Generative modelling usually starts with a latent variable. For example, in digit image generation, we may first want to choose a particular digit (say 5) to generate. The image model then knows to generate pixels corresponding to this digit (as opposed to deciding on the fly). $z$ is typically chosen to indicate the latent variable (which can be multi-dimensional).

Formally, we have a vector of latent variables $z \in Z$ which we can easily sample from based on some probability density function $P (z)$ defined over $Z$ . In VAEs, this distribution is typically a multi-variate standard gaussian distribution.

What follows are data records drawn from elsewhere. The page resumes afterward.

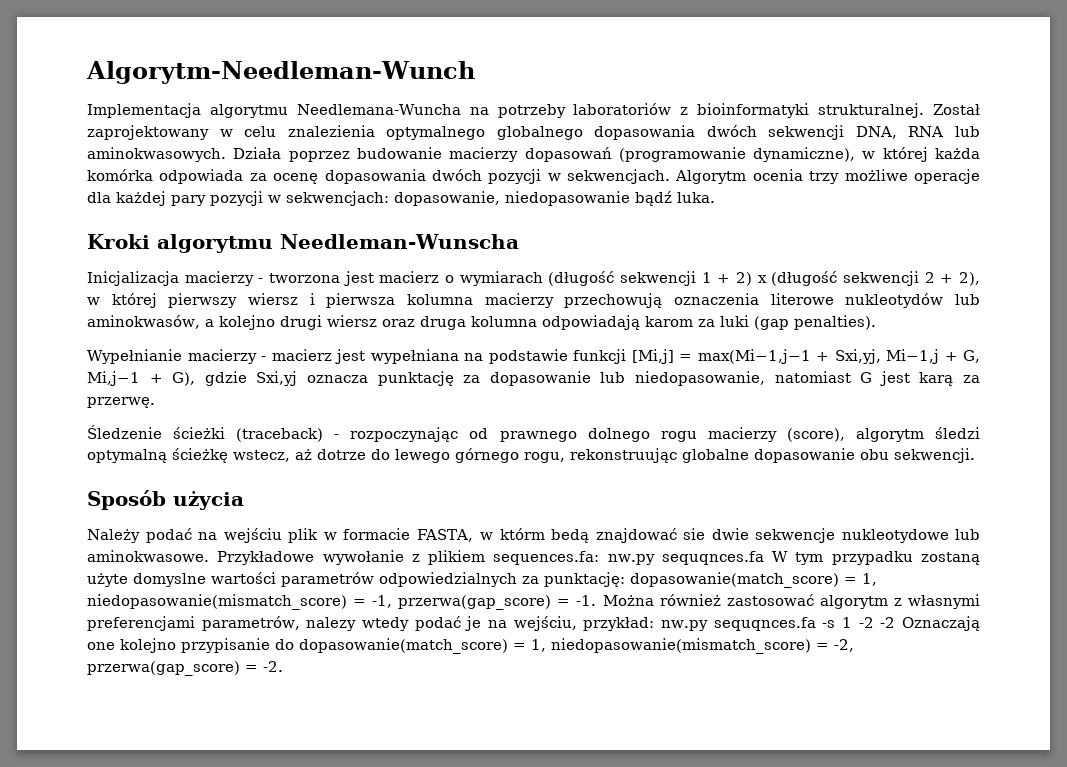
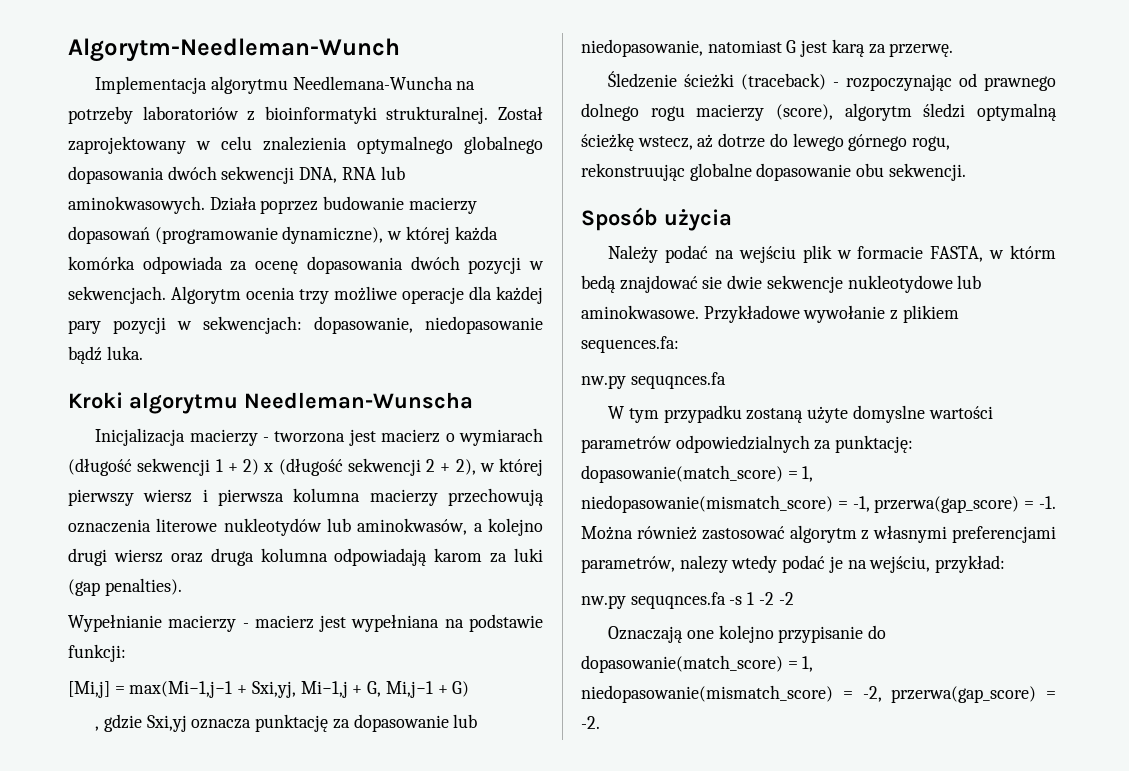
- Wypełnianie macierzy - macierz jest wypełniana na podstawie funkcji [Mi,j] = max(Mi−1,j−1 + Sxi,yj, Mi−1,j + G, Mi,j−1 + G), gdzie Sxi,yj oznacza punktację za dopasowanie lub niedopasowanie, natomiast G jest karą za przerwę.
+ Wypełnianie macierzy - macierz jest wypełniana na podstawie funkcji:
+ [Mi,j] = max(Mi−1,j−1 + Sxi,yj, Mi−1,j + G, Mi,j−1 + G)
+ , gdzie Sxi,yj oznacza punktację za dopasowanie lub niedopasowanie, natomiast G jest karą za przerwę.
- Przykładowe wywołanie z plikiem sequences.fa: nw.py sequqnces.fa W tym przypadku zostaną użyte domyslne wartości parametrów odpowiedzialnych za punktację: dopasowanie(match_score) = 1, niedopasowanie(mismatch_score) = -1, przerwa(gap_score) = -1.
+ Przykładowe wywołanie z plikiem sequences.fa:
+ nw.py sequqnces.fa
+ W tym przypadku zostaną użyte domyslne wartości parametrów odpowiedzialnych za punktację: dopasowanie(match_score) = 1, niedopasowanie(mismatch_score) = -1, przerwa(gap_score) = -1.
- Można również zastosować algorytm z własnymi preferencjami parametrów, nalezy wtedy podać je na wejściu, przykład: nw.py sequqnces.fa -s 1 -2 -2 Oznaczają one kolejno przypisanie do dopasowanie(match_score) = 1, niedopasowanie(mismatch_score) = -2, przerwa(gap_score) = -2.
+ Można również zastosować algorytm z własnymi preferencjami parametrów, nalezy wtedy podać je na wejściu, przykład:
+ nw.py sequqnces.fa -s 1 -2 -2
+ Oznaczają one kolejno przypisanie do dopasowanie(match_score) = 1, niedopasowanie(mismatch_score) = -2, przerwa(gap_score) = -2.

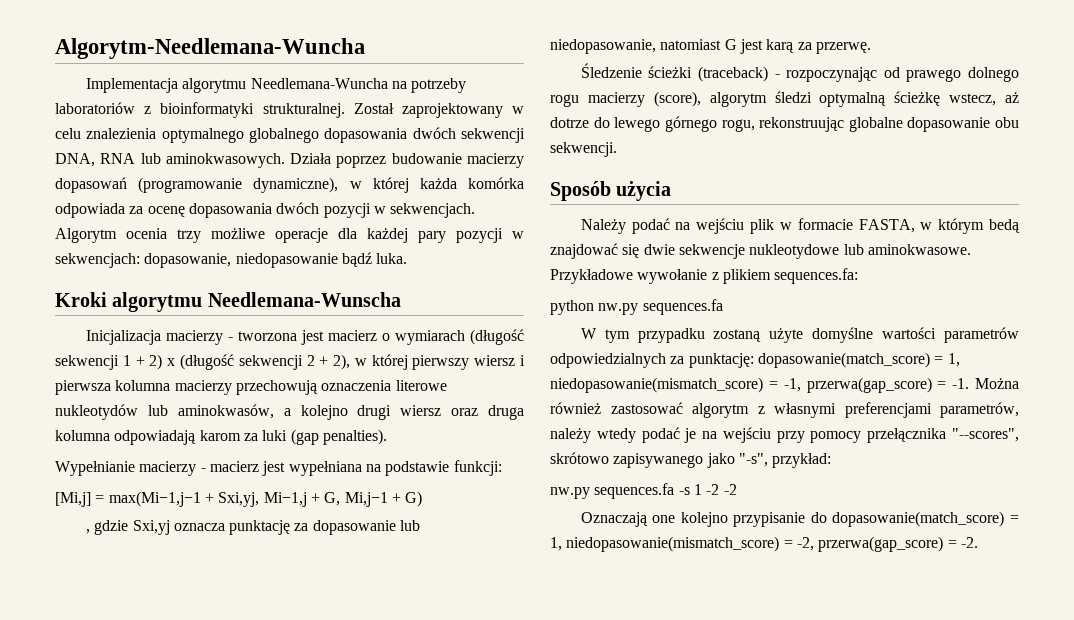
- Algorytm-Needleman-Wunch
+ Algorytm-Needlemana-Wuncha
- Kroki algorytmu Needleman-Wunscha
+ Kroki algorytmu Needlemana-Wunscha
- Śledzenie ścieżki (traceback) - rozpoczynając od prawnego dolnego rogu macierzy (score), algorytm śledzi optymalną ścieżkę wstecz, aż dotrze do lewego górnego rogu, rekonstruując globalne dopasowanie obu sekwencji.
+ Śledzenie ścieżki (traceback) - rozpoczynając od prawego dolnego rogu macierzy (score), algorytm śledzi optymalną ścieżkę wstecz, aż dotrze do lewego górnego rogu, rekonstruując globalne dopasowanie obu sekwencji.
- Należy podać na wejściu plik w formacie FASTA, w którm bedą znajdować sie dwie sekwencje nukleotydowe lub aminokwasowe.
+ Należy podać na wejściu plik w formacie FASTA, w którym bedą znajdować się dwie sekwencje nukleotydowe lub aminokwasowe.
  Przykładowe wywołanie z plikiem sequences.fa:
- nw.py sequqnces.fa
+ python nw.py sequences.fa
- W tym przypadku zostaną użyte domyslne wartości parametrów odpowiedzialnych za punktację: dopasowanie(match_score) = 1, niedopasowanie(mismatch_score) = -1, przerwa(gap_score) = -1.
+ W tym przypadku zostaną użyte domyślne wartości parametrów odpowiedzialnych za punktację: dopasowanie(match_score) = 1, niedopasowanie(mismatch_score) = -1, przerwa(gap_score) = -1.
- Można również zastosować algorytm z własnymi preferencjami parametrów, nalezy wtedy podać je na wejściu, przykład:
+ Można również zastosować algorytm z własnymi preferencjami parametrów, należy wtedy podać je na wejściu przy pomocy przełącznika "--scores", skrótowo zapisywanego jako "-s", przykład:
- nw.py sequqnces.fa -s 1 -2 -2
+ nw.py sequences.fa -s 1 -2 -2

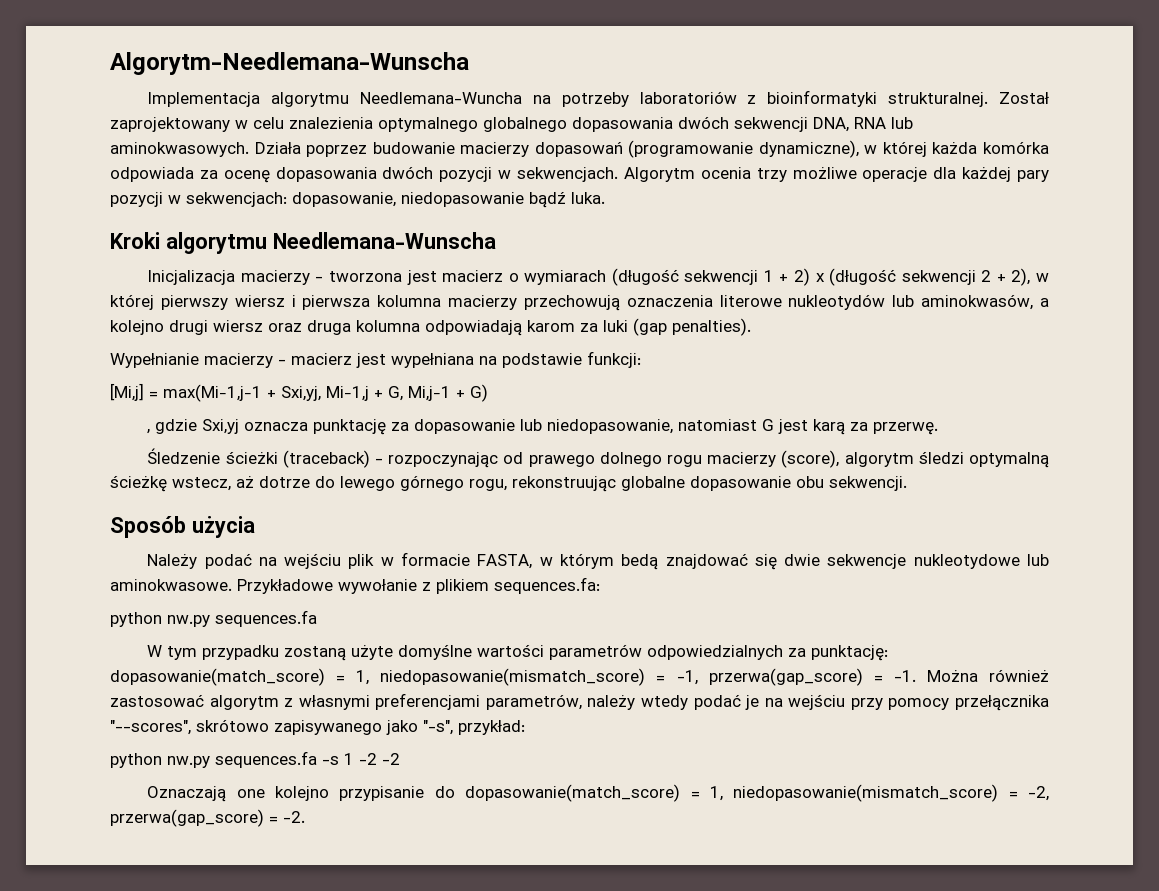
- Algorytm-Needlemana-Wuncha
+ Algorytm-Needlemana-Wunscha
- nw.py sequences.fa -s 1 -2 -2
+ python nw.py sequences.fa -s 1 -2 -2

We now want to make sure that we have some function $f$ that maps from the latent variable space $Z$ to the output space $X$ . Say we have a family of deterministic functions (typically some neural network) $f (z; θ)$ which is parametrized by a vector $θ \in Θ$ , where $f : Z \times Θ \to X$ . In this setup, randomness is injected by the random variable $z$ such that $f (z; θ)$ is a random variable in the space $X$ .

To actually generate images that look like $X$ , we wish to optimize $θ$ such that we can sample $z$ from $P (z)$ and with high probability, $f (z; θ)$ will look like that $X$ 's in our data.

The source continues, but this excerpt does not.